Authors: Adi Muslic, PMP and Joachim Dehais, PhD, PMP, TOGAF, CCBA

PMI Global Summit Series (GSS) is the regional flagship gathering for project leaders, enterprise partners, chapters, and practitioners looking to share real-world perspectives on navigating change, shaping what’s next, and staying relevant as the pace accelerates.

The PMI Global Summit Series, held this year in Lisbon, Portugal, 29 and 30 April 2026, brought together project leaders from around the world under the theme “MORE, Together. When we share in our growth, we go beyond what is possible.” The message was clear: our profession is changing, shaped by the rapid rise of AI, new demands for faster governance and broader leadership in business transformation. For those of us working in Switzerland—where projects often sit at the intersection of strict regulation and high innovation—these signals are especially relevant.
Transformation and why it fails
A keynote on why transformation efforts fail and how change can become more durable was especially relevant in a time when organizations are under pressure to modernize quickly.
One of the most important takeaways is that AI is no longer a "future" trend; it is a present capability that we must integrate responsibly into our delivery environments.
However, AI is not a substitute for project leadership.

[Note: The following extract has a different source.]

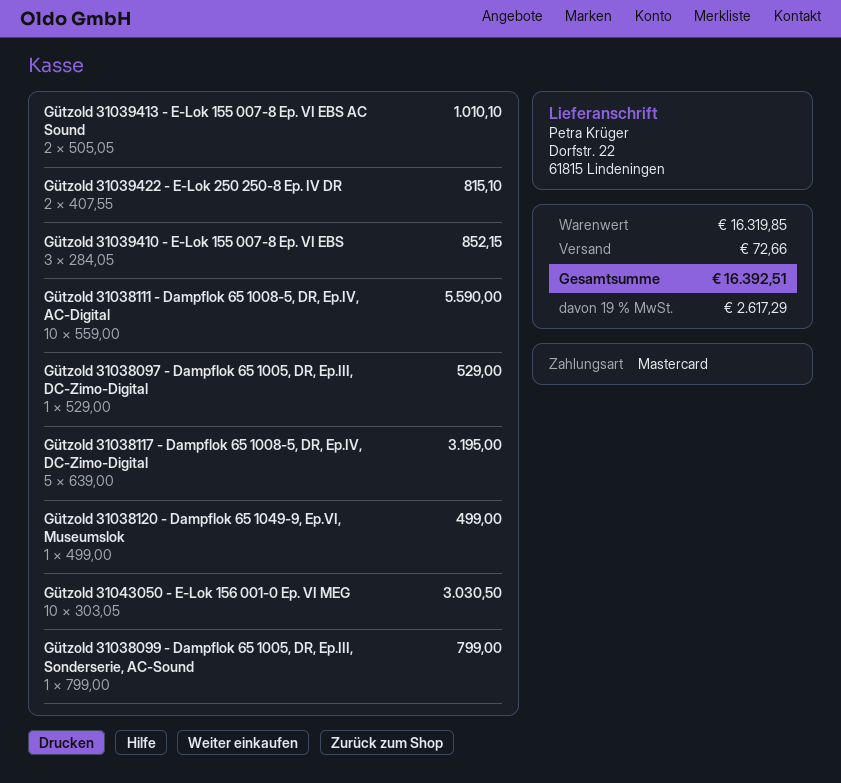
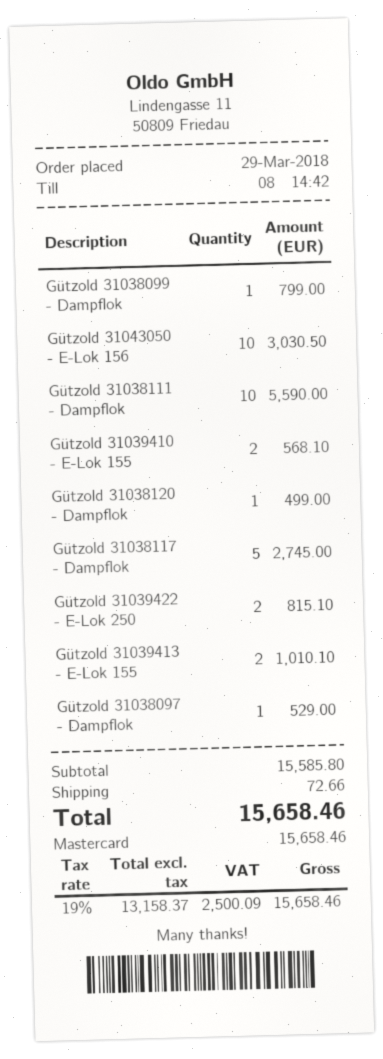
Gützold 31039410 - E-Lok 155 007-8 Ep. VI EBS: 3 for 852.15 -> 2 for 568.10
Gützold 31038117 - Dampflok 65 1008-5, DR, Ep.IV, DC-Zimo-Digital: 5 for 3195.00 -> 5 for 2745.00
subtotal: 16319.85 -> 15585.80
tax: 19% = 2617.29 -> 19% = 2500.09
total: 16392.51 -> 15658.46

Instead, the role of the Project Manager is evolving from simple task execution to orchestration and alignment across complex ecosystems. As we heard during the summit, the way we see ourselves is how others will see us; we must adopt a mindset that sees uncertainty as an opportunity.
AI in multicultural transformation
Our session struck at the heart of the matter, "Harnessing AI for Success in a Multicultural World."
During this presentation, we delivered elements of our special approach, along with audience-customised prompts to help project managers analyze themselves, their stakeholders, and their environments, all to shape a better future, faster.

With this exclusive method merging personality, social, and cultural modeling—including frameworks like Hofstede’s famous Cultural Dimensions—we helped participants understand stakeholders at a very deep level with AI. When practicing AI to navigate cultural complexity and reduce conflict in political environments, participants could immediately notice and address blind spots, increasing stakeholder satisfaction even in the complex scenario they had to face.
By the end of the session, attendees had a new and practical approach to secure stakeholder engagement and project success in their own work environments.
Past technology into future humanity
Beyond AI, the summit highlighted that transformation is less about technology and more about decisions. A major blocker in many organizations is "decision latency"—the delay between needing a decision and actually making it. @Yolanda Cabrera
To combat this, we should aim for "one decision, one owner" and make ownership explicit rather than just sending "FYI" updates. Especially in "giga projects," the biggest risk is often not technical, but the political layer where priorities shift and governance changes. @Edoardo Favari
The changing role of PMOs
The summit also provided a fresh look at the evolving role of the PMO. As organizations adopt frameworks at scale, the PMO must become more than just a reporting hub: Future-ready PMOs should be adaptive, data and value-driven, and act as a coach to the rest of the organization. By propagating system thinking, the PMO can help bridge the gap between high-level strategy and daily execution. @Jens Korneck
Finally, the event reminded us that community matters more than ever. Professional resilience depends on our ability to share knowledge across sectors and borders.
Whether you are in pharma, finance, or technology, the goal remains the same: to act as a "translator" between technology and business priorities while staying focused on what truly matters—understanding people.
Let’s carry this energy back to our projects in Switzerland. The future belongs to those who can combine human judgment with AI-enabled delivery.